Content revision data
· · · ·

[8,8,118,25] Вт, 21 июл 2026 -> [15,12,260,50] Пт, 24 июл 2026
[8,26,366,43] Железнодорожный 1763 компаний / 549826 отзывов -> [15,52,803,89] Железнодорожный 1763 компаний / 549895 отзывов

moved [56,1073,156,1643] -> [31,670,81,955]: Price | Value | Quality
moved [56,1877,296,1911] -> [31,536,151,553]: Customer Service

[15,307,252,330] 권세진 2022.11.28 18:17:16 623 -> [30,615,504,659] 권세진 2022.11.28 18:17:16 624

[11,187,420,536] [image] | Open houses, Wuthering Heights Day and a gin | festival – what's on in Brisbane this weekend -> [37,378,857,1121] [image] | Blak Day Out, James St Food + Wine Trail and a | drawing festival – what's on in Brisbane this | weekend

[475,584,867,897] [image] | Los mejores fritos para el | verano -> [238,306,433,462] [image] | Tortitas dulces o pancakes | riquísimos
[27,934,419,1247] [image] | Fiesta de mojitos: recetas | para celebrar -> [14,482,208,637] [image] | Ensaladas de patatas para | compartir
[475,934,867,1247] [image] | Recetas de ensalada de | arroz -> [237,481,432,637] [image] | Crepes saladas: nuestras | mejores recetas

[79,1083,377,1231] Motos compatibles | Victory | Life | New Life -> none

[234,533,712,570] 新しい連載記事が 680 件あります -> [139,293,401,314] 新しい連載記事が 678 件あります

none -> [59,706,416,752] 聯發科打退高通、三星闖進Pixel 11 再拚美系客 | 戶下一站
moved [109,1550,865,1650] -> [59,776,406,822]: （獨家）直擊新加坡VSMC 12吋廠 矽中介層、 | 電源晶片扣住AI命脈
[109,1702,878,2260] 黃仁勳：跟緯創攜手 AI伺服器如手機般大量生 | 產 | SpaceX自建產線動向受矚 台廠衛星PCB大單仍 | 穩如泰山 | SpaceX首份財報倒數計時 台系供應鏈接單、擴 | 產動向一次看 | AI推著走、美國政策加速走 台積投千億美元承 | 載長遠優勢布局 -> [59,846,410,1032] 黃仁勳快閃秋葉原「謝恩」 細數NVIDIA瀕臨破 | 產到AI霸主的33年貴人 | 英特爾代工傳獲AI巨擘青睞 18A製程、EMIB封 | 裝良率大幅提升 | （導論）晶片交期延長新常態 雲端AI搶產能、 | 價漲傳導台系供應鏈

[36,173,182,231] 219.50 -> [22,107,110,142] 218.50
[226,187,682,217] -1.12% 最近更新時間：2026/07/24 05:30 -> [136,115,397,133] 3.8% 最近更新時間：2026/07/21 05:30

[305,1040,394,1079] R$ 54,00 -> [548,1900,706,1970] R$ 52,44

· · · ·

_Action item_. Restate each of the entries above verbatim.

_Solution below_.
[8,8,118,25] Вт, 21 июл 2026 -> [15,12,260,50] Пт, 24 июл 2026
[8,26,366,43] Железнодорожный 1763 компаний / 549826 отзывов -> [15,52,803,89] Железнодорожный 1763 компаний / 549895 отзывов

moved [56,1073,156,1643] -> [31,670,81,955]: Price | Value | Quality
moved [56,1877,296,1911] -> [31,536,151,553]: Customer Service

[15,307,252,330] 권세진 2022.11.28 18:17:16 623 -> [30,615,504,659] 권세진 2022.11.28 18:17:16 624

[11,187,420,536] [image] | Open houses, Wuthering Heights Day and a gin | festival – what's on in Brisbane this weekend -> [37,378,857,1121] [image] | Blak Day Out, James St Food + Wine Trail and a | drawing festival – what's on in Brisbane this | weekend

[475,584,867,897] [image] | Los mejores fritos para el | verano -> [238,306,433,462] [image] | Tortitas dulces o pancakes | riquísimos
[27,934,419,1247] [image] | Fiesta de mojitos: recetas | para celebrar -> [14,482,208,637] [image] | Ensaladas de patatas para | compartir
[475,934,867,1247] [image] | Recetas de ensalada de | arroz -> [237,481,432,637] [image] | Crepes saladas: nuestras | mejores recetas

[79,1083,377,1231] Motos compatibles | Victory | Life | New Life -> none

[234,533,712,570] 新しい連載記事が 680 件あります -> [139,293,401,314] 新しい連載記事が 678 件あります

none -> [59,706,416,752] 聯發科打退高通、三星闖進Pixel 11 再拚美系客 | 戶下一站
moved [109,1550,865,1650] -> [59,776,406,822]: （獨家）直擊新加坡VSMC 12吋廠 矽中介層、 | 電源晶片扣住AI命脈
[109,1702,878,2260] 黃仁勳：跟緯創攜手 AI伺服器如手機般大量生 | 產 | SpaceX自建產線動向受矚 台廠衛星PCB大單仍 | 穩如泰山 | SpaceX首份財報倒數計時 台系供應鏈接單、擴 | 產動向一次看 | AI推著走、美國政策加速走 台積投千億美元承 | 載長遠優勢布局 -> [59,846,410,1032] 黃仁勳快閃秋葉原「謝恩」 細數NVIDIA瀕臨破 | 產到AI霸主的33年貴人 | 英特爾代工傳獲AI巨擘青睞 18A製程、EMIB封 | 裝良率大幅提升 | （導論）晶片交期延長新常態 雲端AI搶產能、 | 價漲傳導台系供應鏈

[36,173,182,231] 219.50 -> [22,107,110,142] 218.50
[226,187,682,217] -1.12% 最近更新時間：2026/07/24 05:30 -> [136,115,397,133] 3.8% 最近更新時間：2026/07/21 05:30

[305,1040,394,1079] R$ 54,00 -> [548,1900,706,1970] R$ 52,44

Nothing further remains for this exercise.